Kijai/flux-fp8 · Loading flux-fp8 with diffusers

Hello, I'm currently trying to load this model using diffusers. I have converted the original fp16 model to fp8 using the script below:

from safetensors.torch import load_file, save_file
import torch
import json

path = "flux1-dev.sft" # input file

# read safetensors metadata
def read_safetensors_metadata(path):
    with open(path, 'rb') as f:       
        header_size = int.from_bytes(f.read(8), 'little')
        header_json = f.read(header_size).decode('utf-8')
        header = json.loads(header_json)
        metadata = header.get('__metadata__', {})
        return metadata

metadata = read_safetensors_metadata(path)
print(json.dumps(metadata, indent=4)) #show metadata

sd_pruned = dict() #initialize empty dict

state_dict = load_file(path) #load safetensors file
for key in state_dict: #for each key in the safetensors file
    sd_pruned[key] = state_dict[key].to(torch.float8_e4m3fn) #convert to fp8

# save the pruned safetensors file
save_file(sd_pruned, "flux1-dev-fp8.safetensors", metadata={"format": "pt", **metadata})

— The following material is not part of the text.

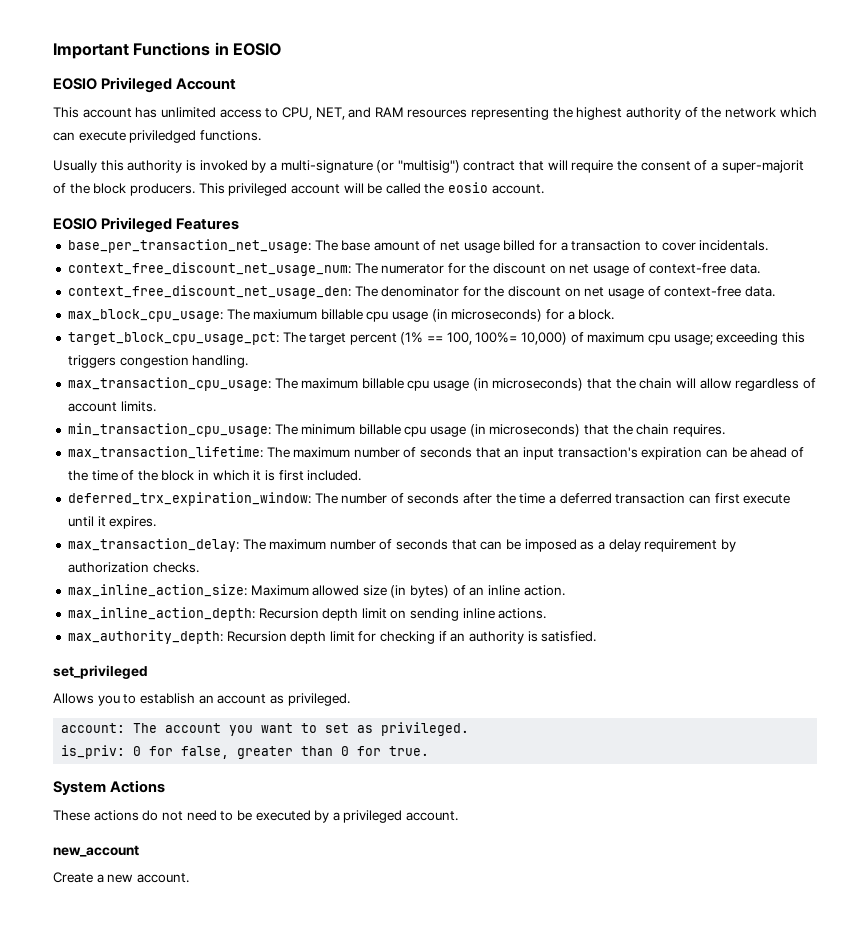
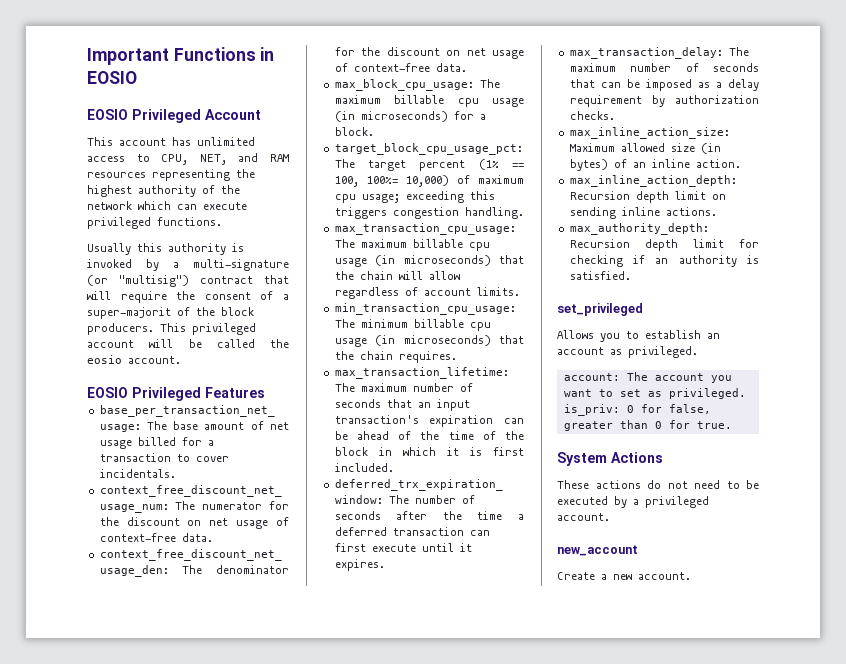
[129,130,197,143] priviledged -> [87,217,151,229] privileged
[253,309,318,320] maxiumum -> [334,95,381,104] maximum

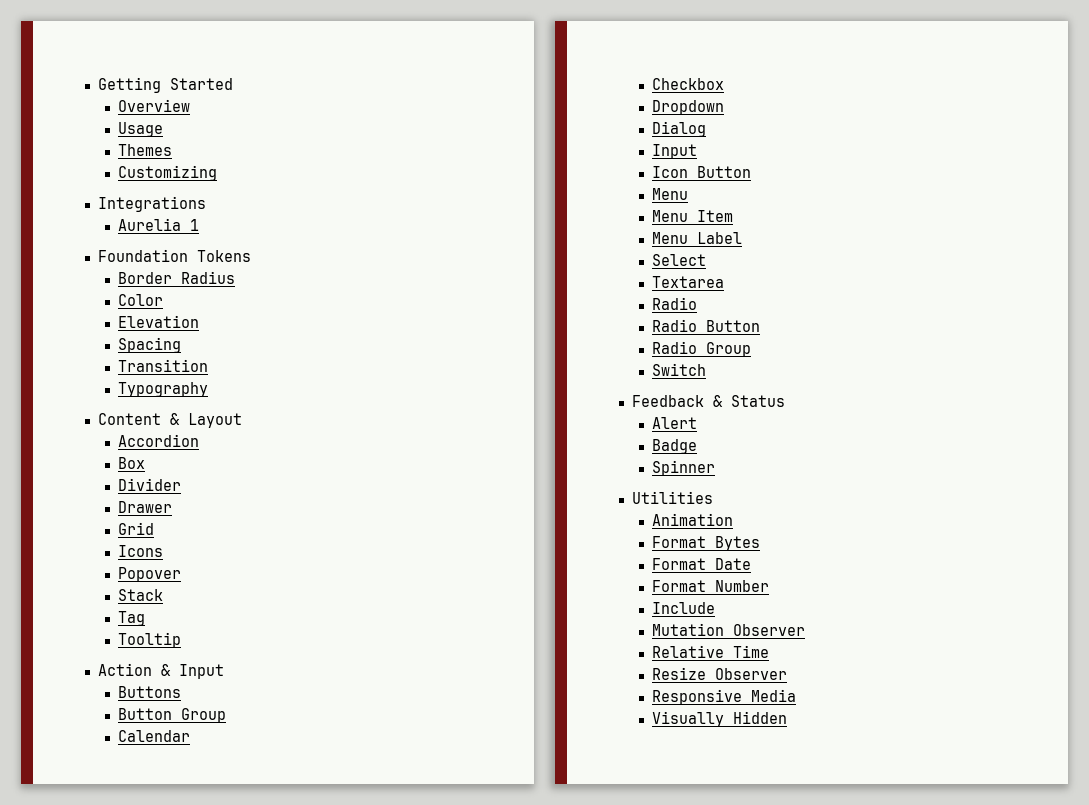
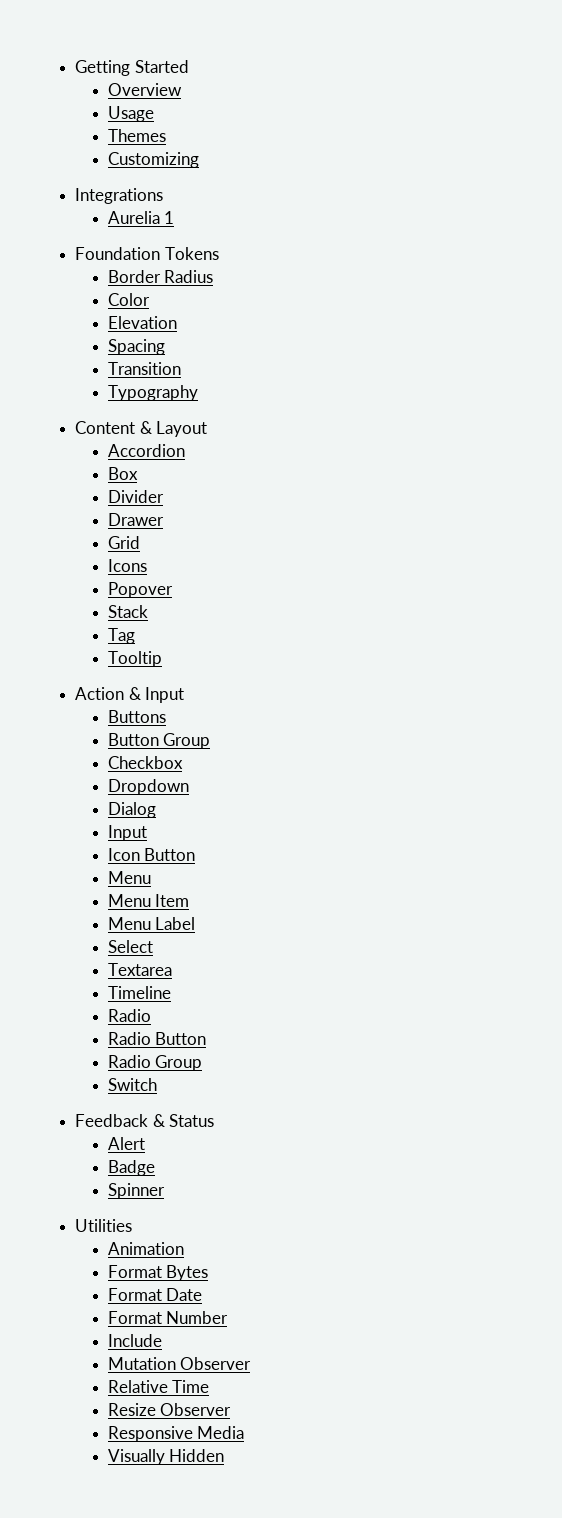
[117,730,190,742] // Calendar -> (211, 741) none
(724, 282) none -> [107,986,171,999] // Timeline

However, I am not sure how I can use this newly saved model in diffusers.

import torch
from diffusers import FluxPipeline

pipe = FluxPipeline.from_pretrained("flux1-dev-fp8.safetensors", torch_dtype=torch.float8_e4m3fn, local_files_only=True)
pipe.enable_model_cpu_offload()

prompt = "A cat holding a sign that says hello world"
image = pipe(
    prompt,
    height=1024,
    width=1024,
    guidance_scale=3.5,
    output_type="pil",
    num_inference_steps=50,
    max_sequence_length=512,
    generator=torch.Generator("cpu").manual_seed(0)
).images[0]
image.save("flux-dev.png")

The code above results in an error output:

huggingface_hub.utils._errors.LocalEntryNotFoundError: Cannot find an appropriate cached snapshot folder for the specified revision on the local disk and outgoing traffic has been disabled. To enable repo look-ups and downloads online, pass 'local_files_only=False' as input.

But, without using local_files_only kwarg it just attempts to download the model from huggingface.